The limit is from x -> 1

...of (cos(((pi)(x))/2)) / x-1

so the numerator is "cosine of ([pi times x] divided by 2)

And the denominator is "x minus 1" .

I need to use L'Hopital's rule to calculate it. The answer is supposed to be zero, but I got -pi/2 . Can someone show me their work?

I got the derivative of the numerator and denominator, which lead me to sin((pi)(x)/2)*(-pi/2) / 1
Since sin of pi/2 is 1, that simplified to 1*(-pi/2)/1 = -pi/2

This is what I got, but according to the book it's wrong.

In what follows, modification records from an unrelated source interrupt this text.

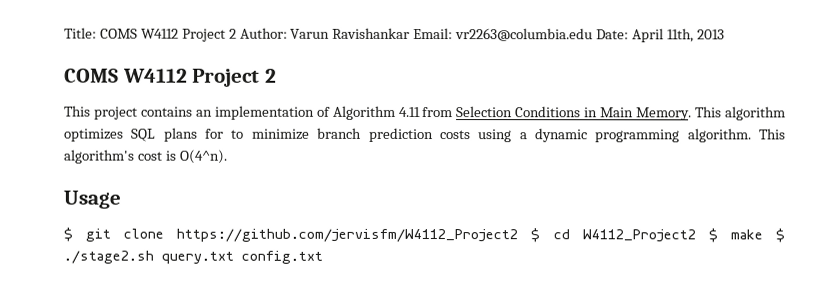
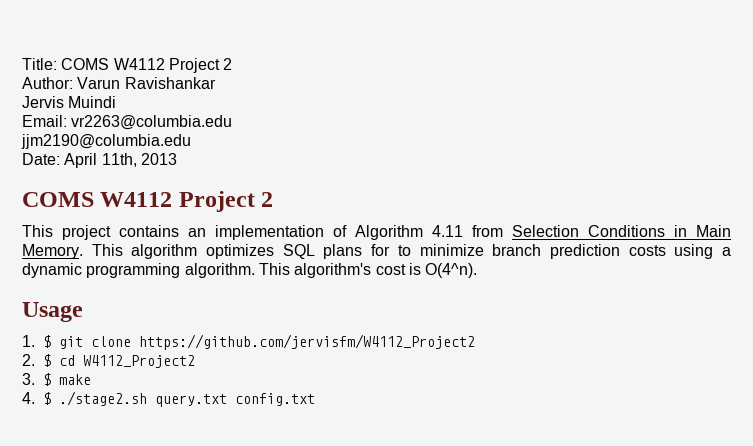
(237, 33) none -> (233, 64) //
(411, 33) none -> [22,96,117,108] // Jervis Muindi //
(594, 35) none -> [21,134,191,149] // jjm2190@columbia.edu //
(121, 199) none -> [22,335,35,347] 1.
(519, 235) none -> [22,354,35,366] // 2.
(696, 236) none -> [22,373,35,385] // 3.
(763, 234) none -> [22,392,35,404] // 4.

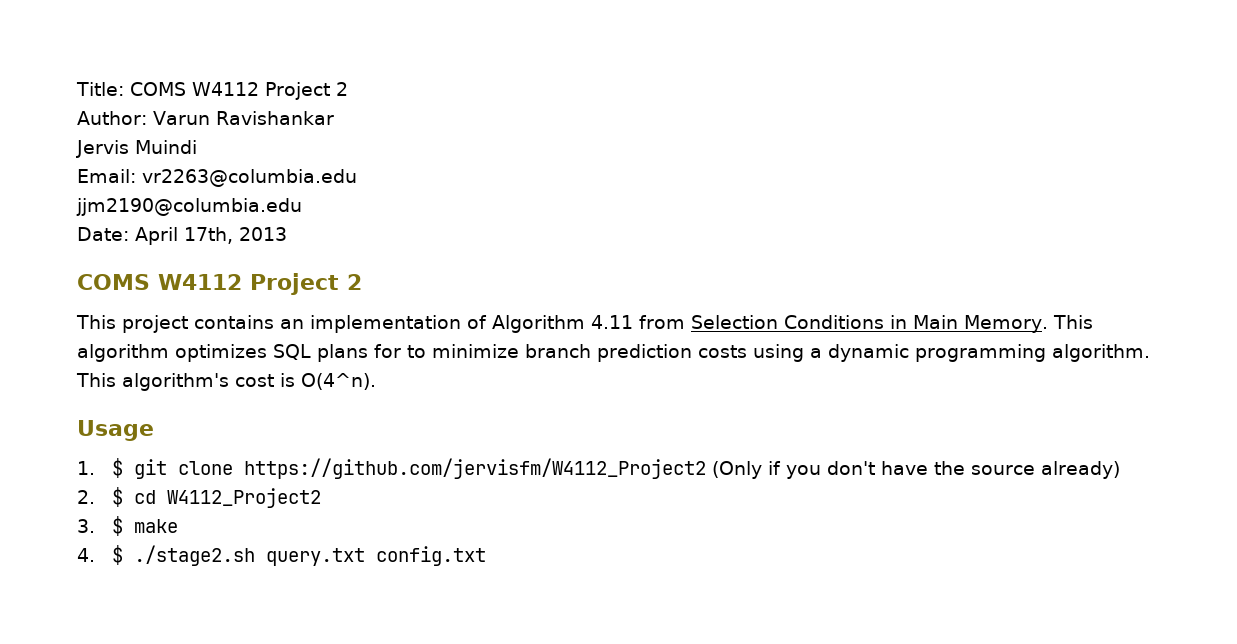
[101,153,137,167] 11th, -> [184,227,233,244] 17th,
(475, 342) none -> [711,461,1120,479] (Only if you don't have the source already)

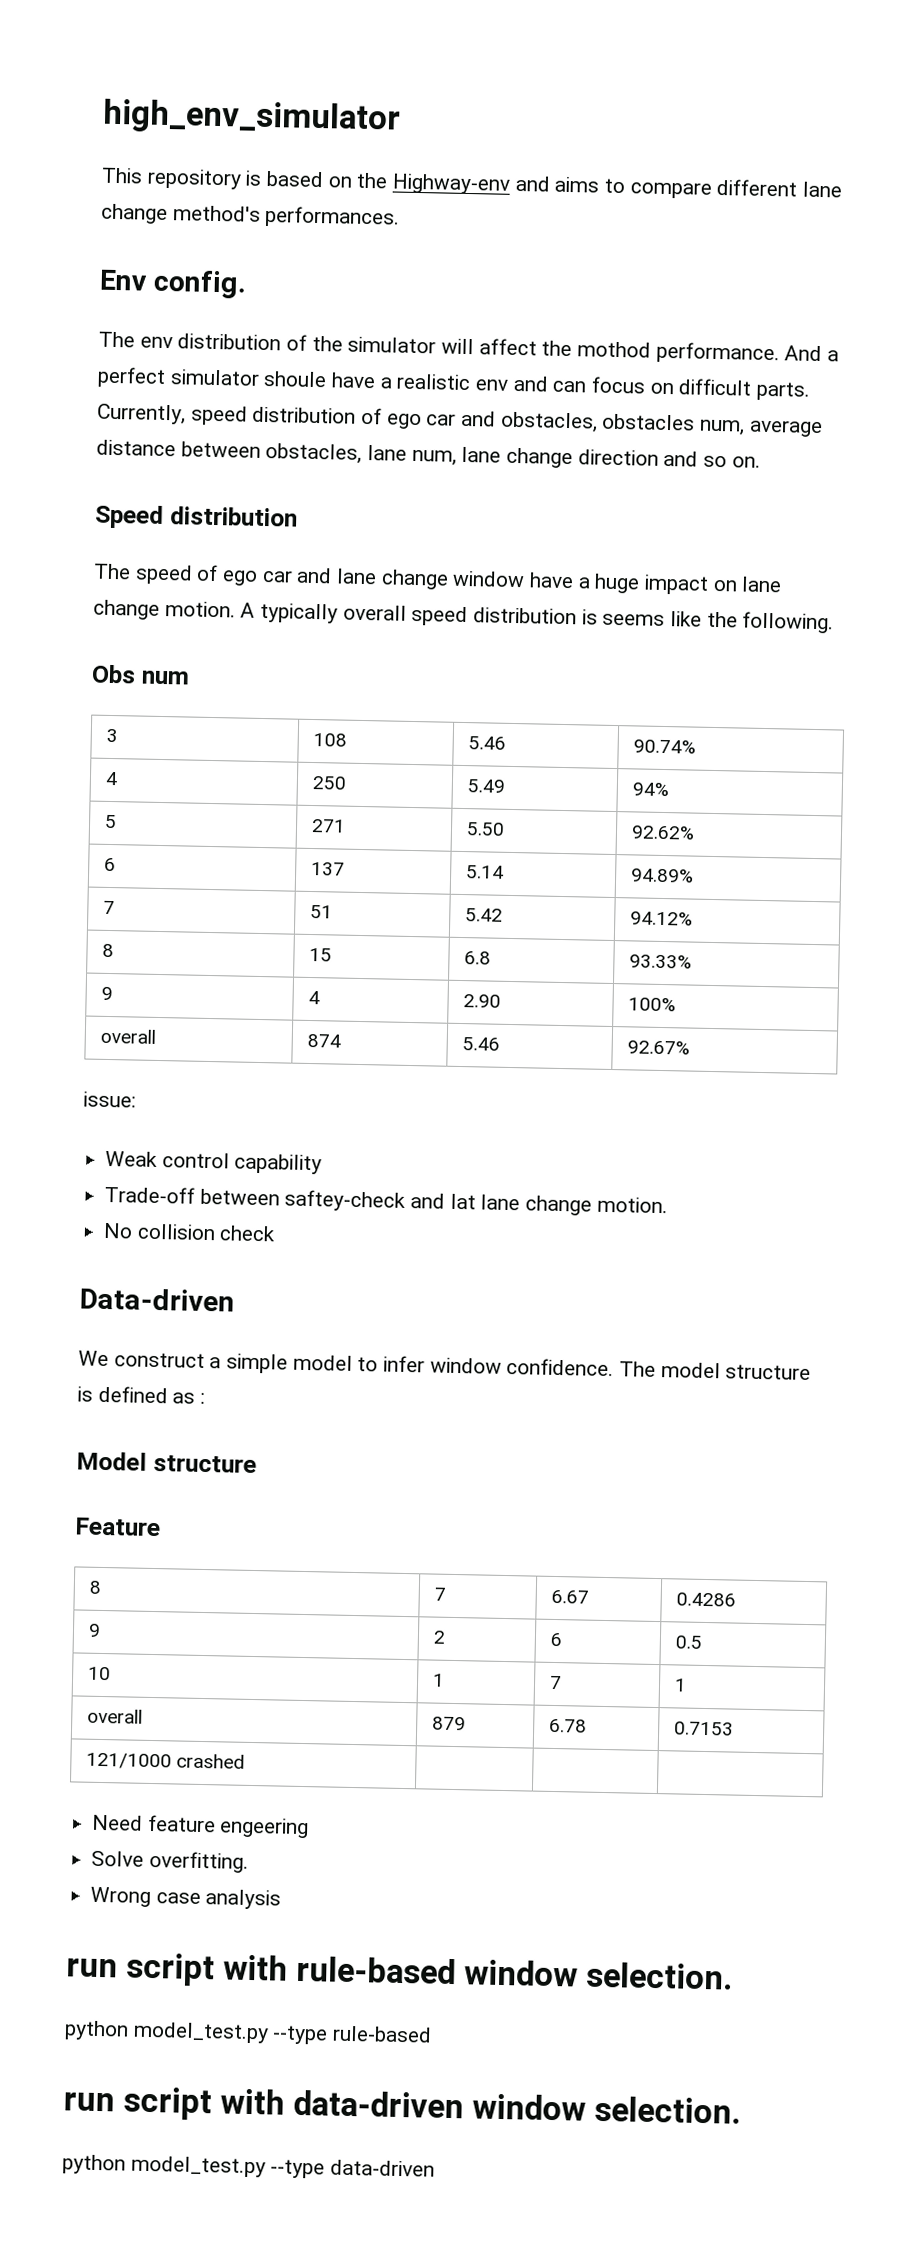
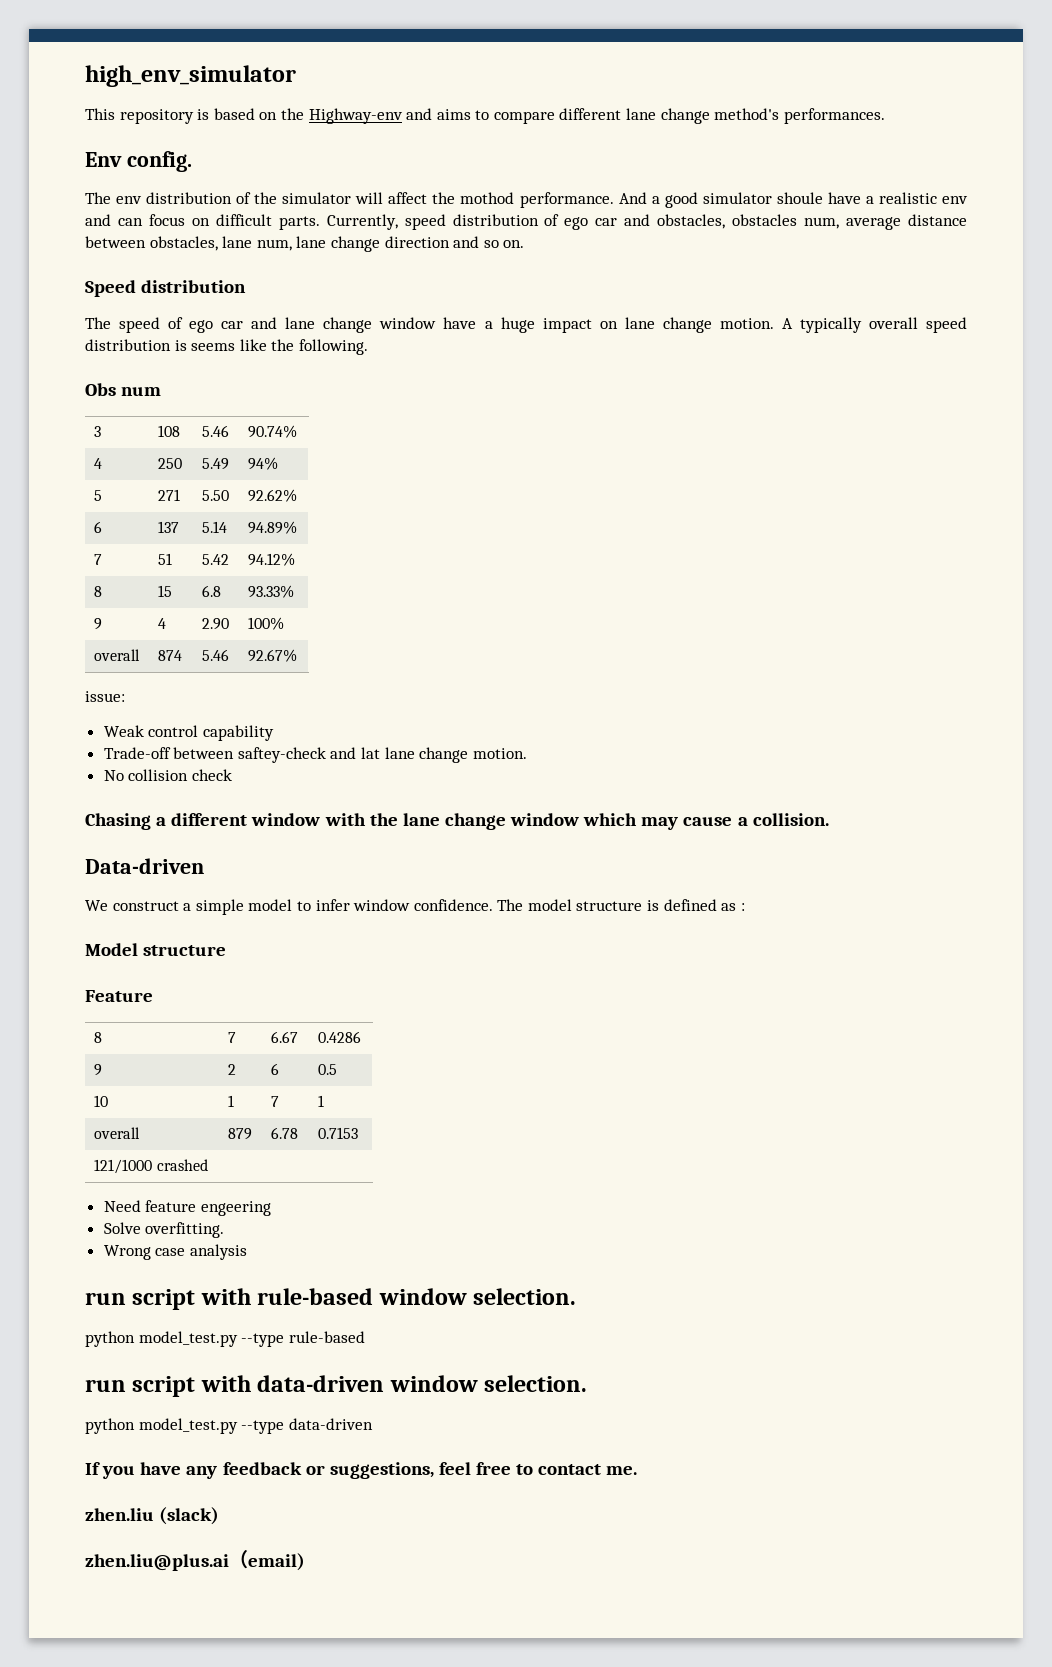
[97,366,166,388] perfect -> [664,192,698,208] good
(277, 1233) none -> [85,813,829,830] // Chasing a different window with the lane change window which may cause a collision.
(436, 2168) none -> [85,1462,638,1479] [85,1507,220,1525] [85,1550,305,1571] // If you have any feedback or suggestions, feel free to contact me. // zhen.liu (slack) // zhen.liu@plus.ai（email)

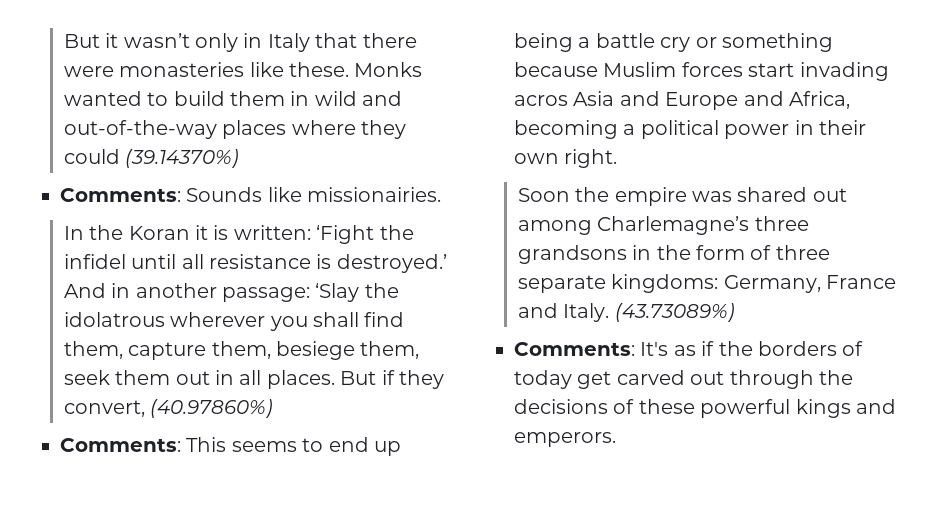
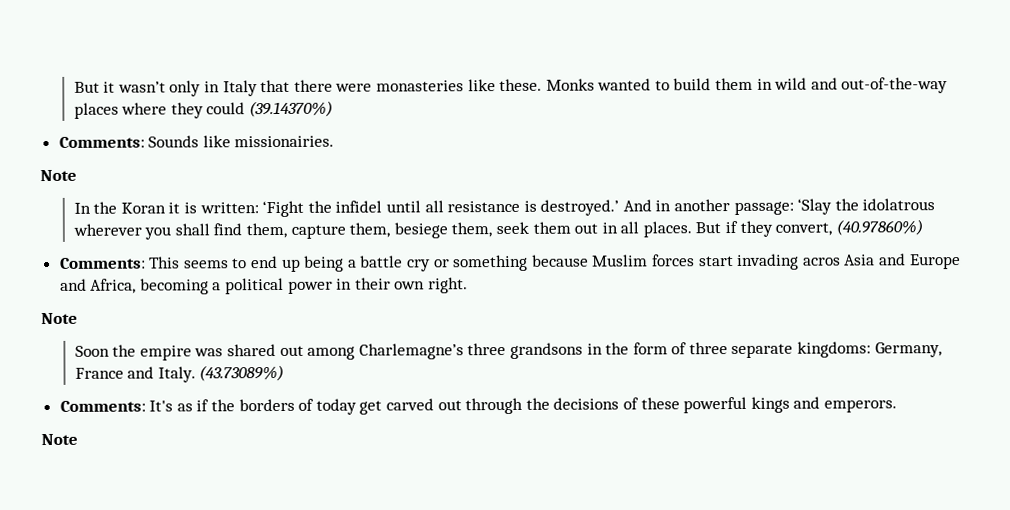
(442, 194) none -> [40,169,77,182] // Note
(618, 158) none -> [41,312,78,325] // Note
(616, 439) none -> [41,433,78,446] // Note

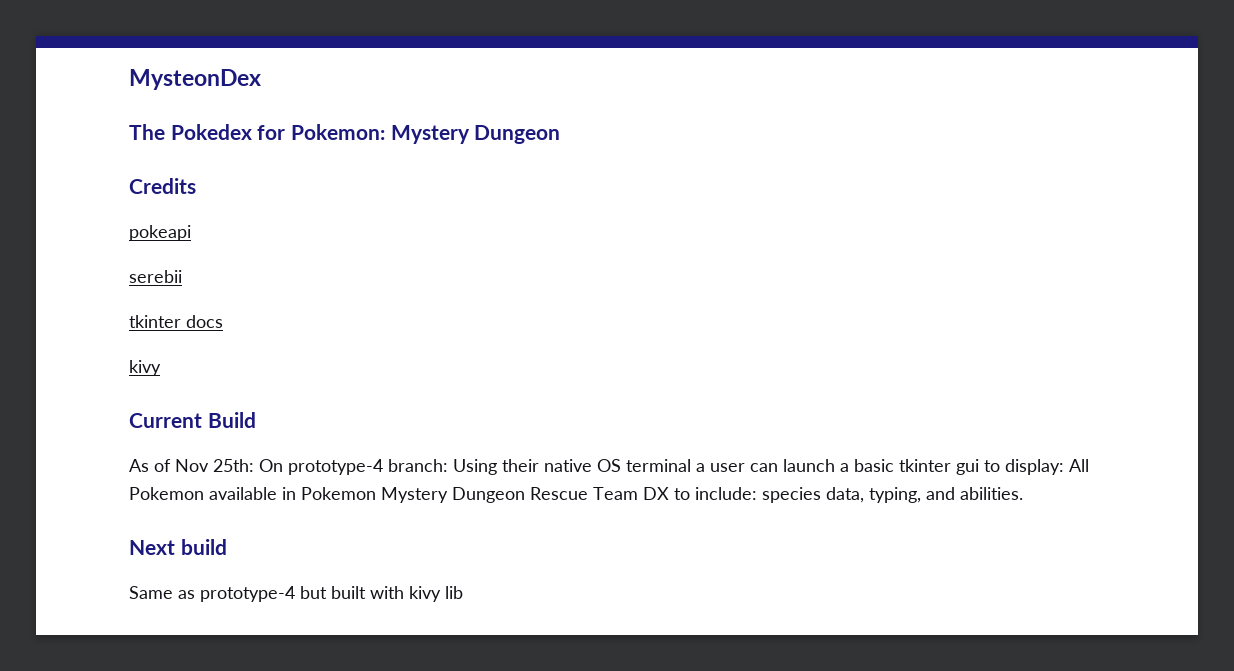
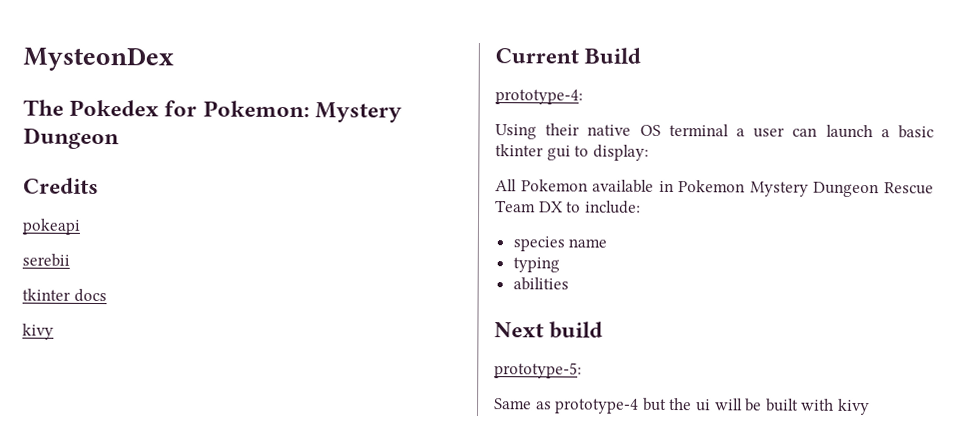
[129,459,448,475] As of Nov 25th: On prototype-4 branch: -> [495,89,583,105] prototype-4: //
(1064, 467) none -> (649, 152) //
[762,487,1023,503] species data, typing, and abilities. -> [512,236,608,252] [512,257,560,273] [512,277,569,291] // species name // typing // abilities
(227, 547) none -> [494,362,582,379] // prototype-5:
(327, 592) none -> [669,398,763,412] the ui will be
[445,586,463,599] lib -> (870, 407) none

Can anyone show how their work to get zero, or tell me what I did wrong?

10 points to Best Answer.

Thanks

-
lim x--> 1 cos(πx/2) / (x - 1)

lim x--> 1 [-sin(πx/2) * (2π/4)] / (1)

lim x--> 1 [-sin(π/2) * π/2] = -1 *π/2

= -π/2

You have the correct answer. I am an applied math major and I am willing to be my house is it -π/2. That is how confident I am =p.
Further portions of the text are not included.